Notre-Dame-des-Landes : Ségolène Royal prend ses distances avec la décision de M. Valls

La ministre de l'Écologie Ségolène Royal a déclenché une polémique hier mercredi en exprimant son hostilité envers l'aéroport de Notre Dame-des-Landes, cinq jours après l'annonce de la relance des travaux du site aéroportuaire nantais contesté par les écologistes.

Ségolène Royal le 21/10/2015 à la sortie du Conseil des Ministres.
Ségolène Royal le 21/10/2015 à la sortie du Conseil des Ministres. © Maxppp

Je n'étais pas pour Notre-Dame-des-Landes. Ça dure depuis dix ans".
Ségolène Royal, ministre de l'Ecologie

Alors que la préfecture de Loire-Atlantique a annoncé vendredi la reprise des travaux en 2016 après trois années de gel, Ségolène Royal a évoqué un plan alternatif à l'aéroport contesté : "Moi, j'ai dit aux élus locaux, ça serait intelligent d'avoir un terminal d'embarquement à Nantes, vous montez dans un TGV qui va à Paris, et vous êtes prioritaire pour monter dans l'avion".

Sans répondre directement à la déclaration de sa ministre, le Premier ministre Manuel Valls a de nouveau affirmé face aux députés la volonté du gouvernement de "poursuivre les travaux". Mais à un peu plus d'un mois des élections régionales, la droite s'est emparée de la polémique.

"Soit François Hollande et Manuel Valls désavouent très rapidement Ségolène Royal, en imposant leur autorité à leur ministre, soit ils s'inclinent comme à leur habitude sous les caprices de Ségolène Royal", a lancé dans un communiqué Bruno Retailleau, tête de liste de la droite et du centre dans les Pays de la Loire.

Ce n'est pas la première fois que Ségolène Royal fait part de ses réticences à l'endroit du projet. En décembre dernier, elle avait lancé en direct à la télévision un "bon courage" ironique à Manuel Valls qui venait de rappeler son intention de mener à bien les travaux. En attendant, la polémique apparente au sein du gouvernement réjouit les adversaires du projet. 

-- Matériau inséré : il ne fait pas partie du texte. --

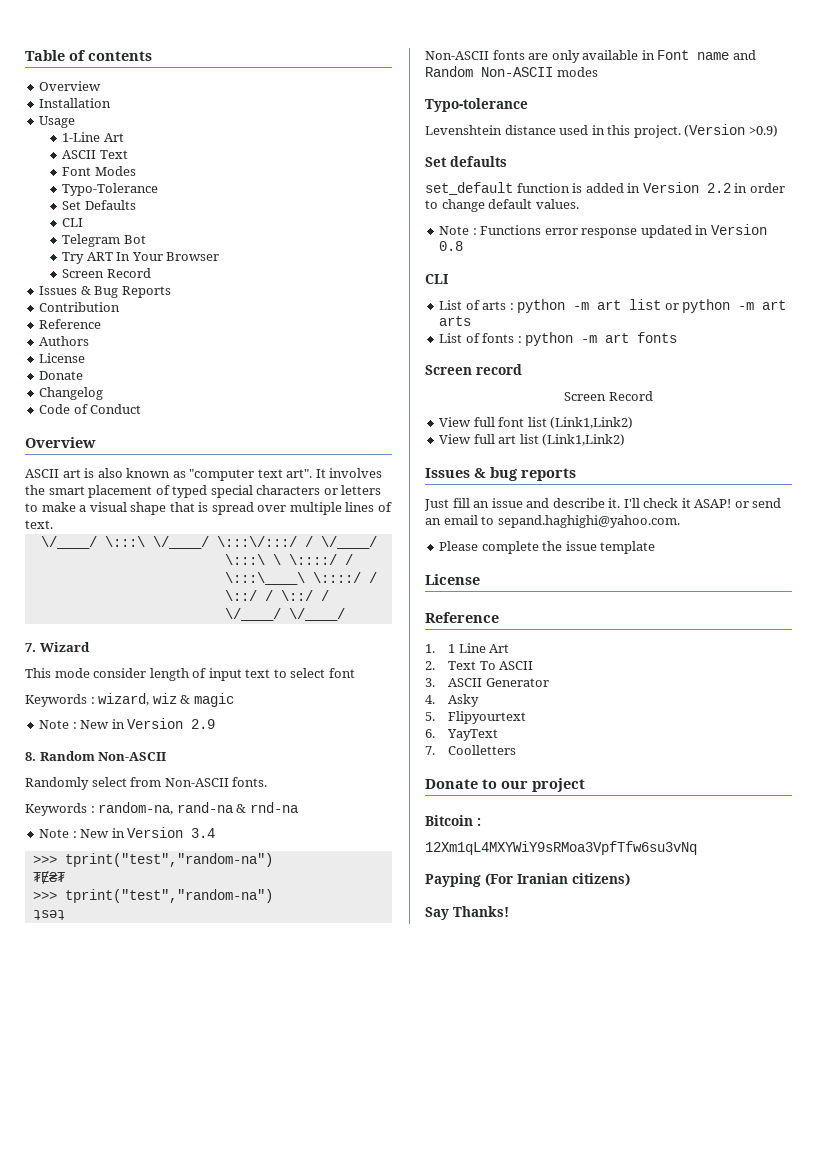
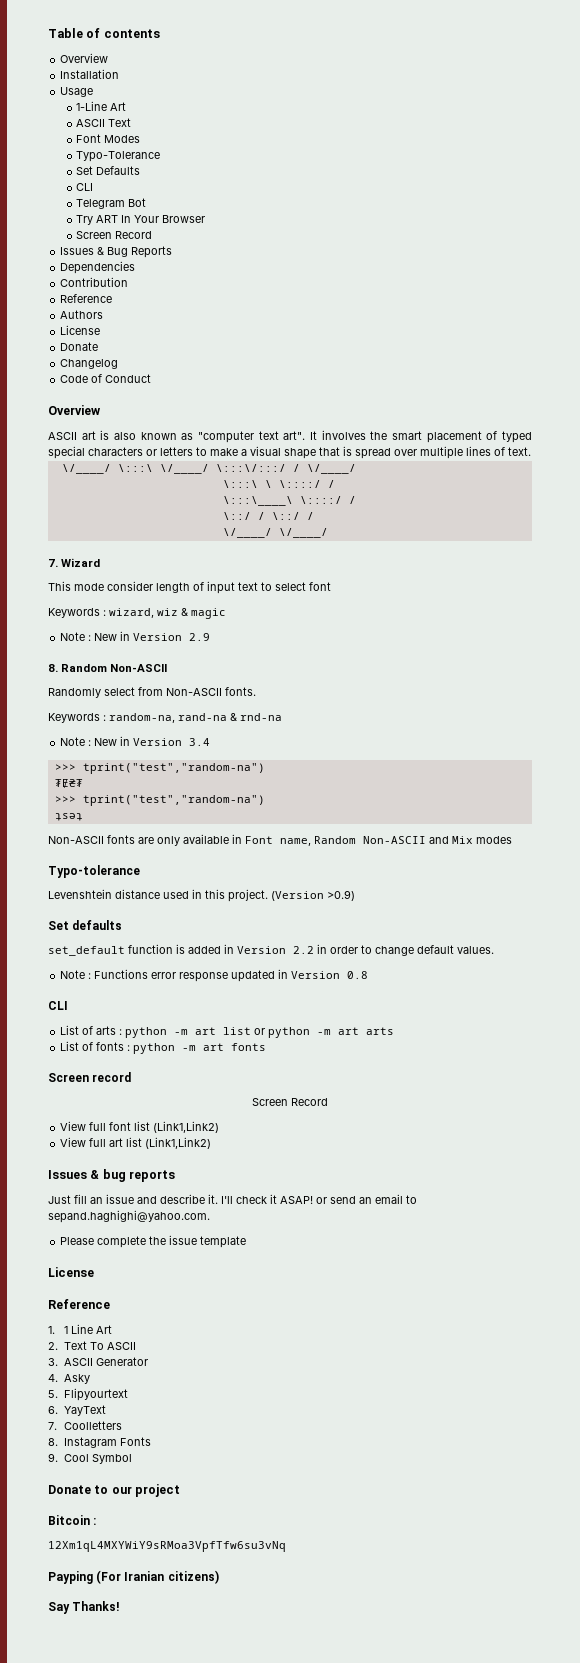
(171, 292) none -> [60,261,136,274] // Dependencies
[697,50,756,60] [425,66,553,77] name and Random Non-ASCII -> [280,836,473,846] name, Random Non-ASCII and Mix
(517, 750) none -> [48,1437,152,1448] [48,1453,133,1464] // 8. Instagram Fonts // 9. Cool Symbol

Lancé dans les années 1960 puis mis en sommeil pendant 25 ans, le projet d'aéroport, déclaré d'utilité publique en 2008, devait initialement être inauguré en 2017, une dizaine de kilomètres au nord de Nantes, afin de remplacer, Nantes-Atlantique situé au sud de l'agglomération. Il a été confié à une filiale du groupe Vinci.